L’homme lui présenta un gros morceau de Pierre d’Azur et Linley comprit aussitôt :
« J’en étais sûr! »
En récupérant ces pierres, il avait aussitôt compris qu’il s’agissait d’une forme de monnaie. Leur aura, en effet, était similaire à celle des Pierres d’Encre, mais en beaucoup plus puissante.
Une seule azurite formait un carré d’un centimètre de côté et celles que lui présentait l’homme étaient des dalles carrées de dix centimètres de côté sur un centimètre d’épaisseur qui valaient chacune cent petites pierres. En d’autres termes, la plus grosse était équivalente à cent mille Pierre d’Encre, soit sept dalles et cinq longues pierres d’Azurite.

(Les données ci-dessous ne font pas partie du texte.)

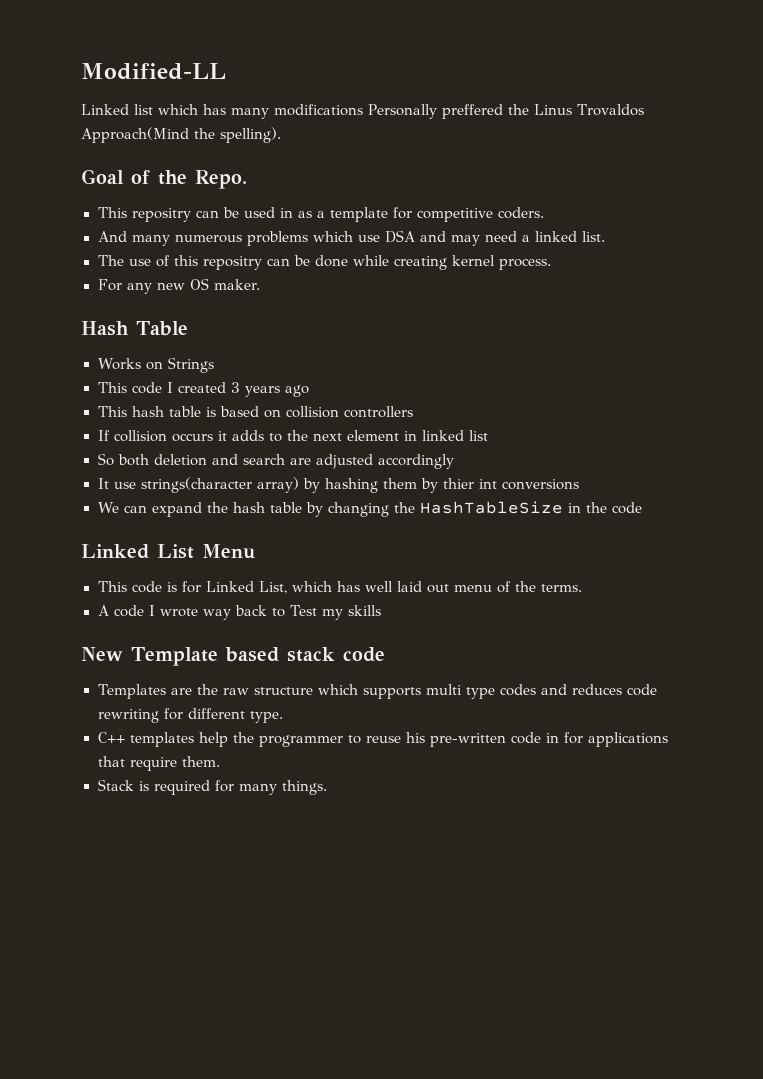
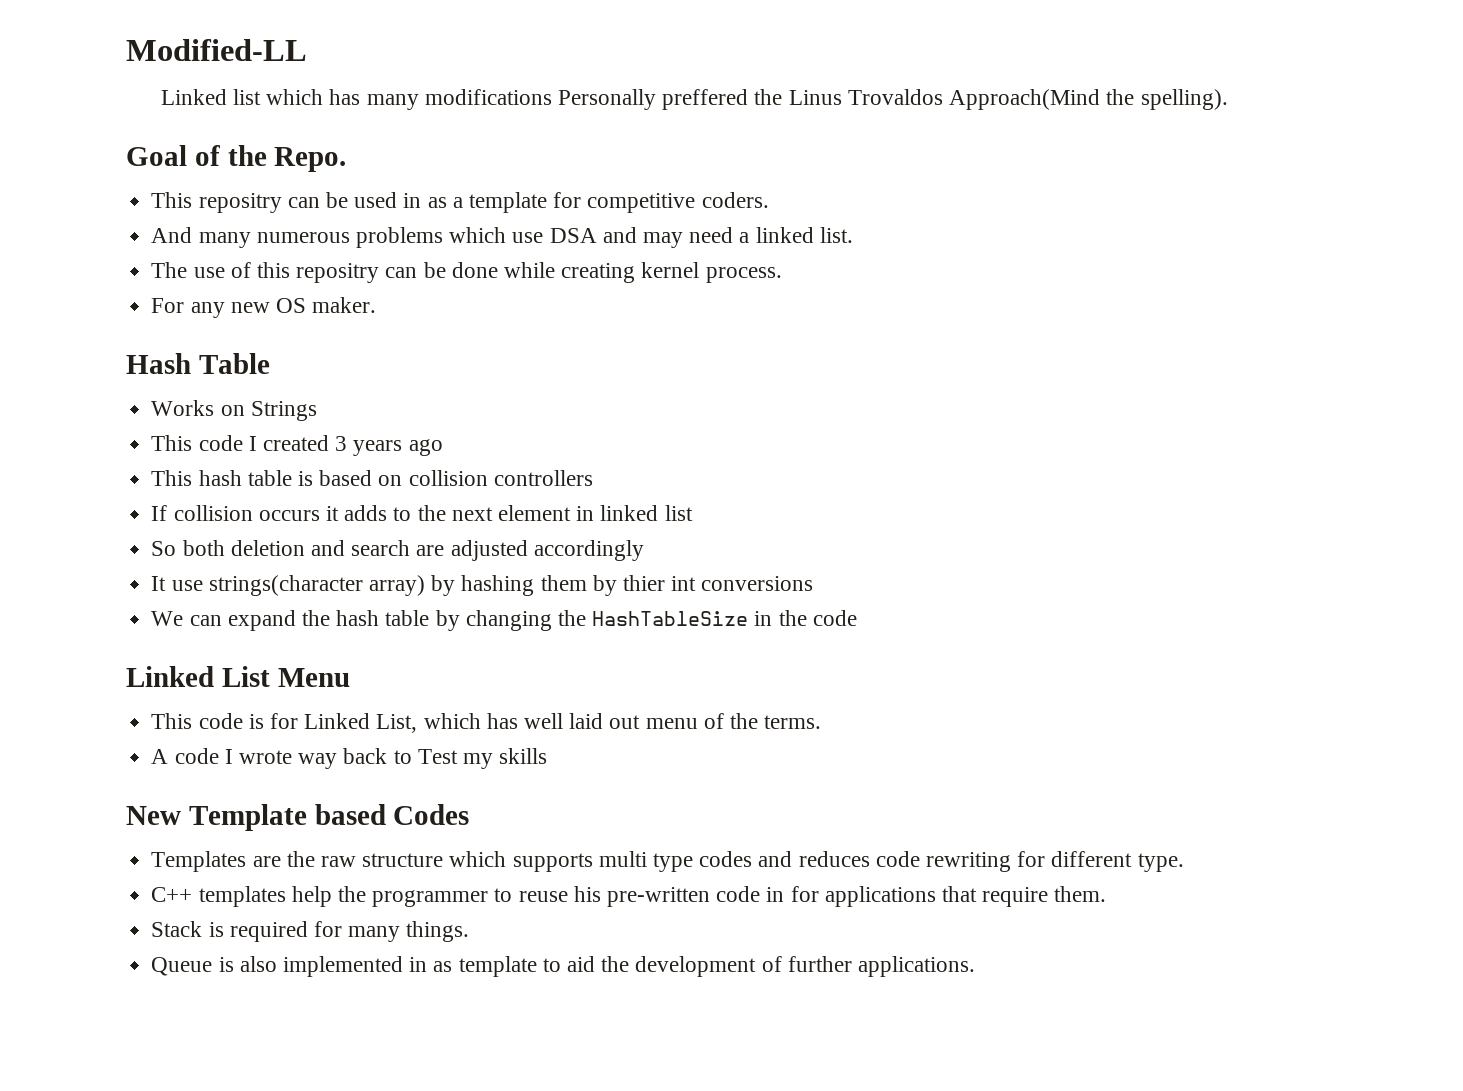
[286,647,385,662] stack code -> [393,804,470,825] Codes
(327, 787) none -> [151,956,976,977] // Queue is also implemented in as template to aid the development of further applications.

– « Voici sept cent cinquante mille. Gardez-les précieusement », dit l’ancien en robe pourpre.
– « Pardonnez ma question mais ces pierres ont-elles un autre usage que l’achat d’objets ? »
– « Il n’est pas nécessaire que vous le sachiez », répondit le vieil homme dont les yeux s’illuminèrent.
Bien que curieux, Linley n’insista pas.
– « Si vous voulez acheter quelque chose, passez par ce portail et vous arriverez dans l’autre salle », dit l’homme.
Linley avait depuis longtemps deviné que la porte principale était réservée aux acheteurs et l’entrée arrière aux vendeurs.
– « Allons voir », fit Délia, très curieuse.
– « Je me demande bien ce qu’on peut trouver dans le Royaume Infernal », ajouta Bébé, enthousiaste.
Linley eut un sourire et se dirigea vers la salle opposée.
Edmond, qui l’avait remarqué, fronça les sourcils et ordonna à ses subordonnés :
– « Allez attendre à la porte principale et vous à la porte arrière. Gardez un œil sur eux. ».
– « Bien Monseigneur », répondirent les trois Dieux qui obtempérèrent aussitôt.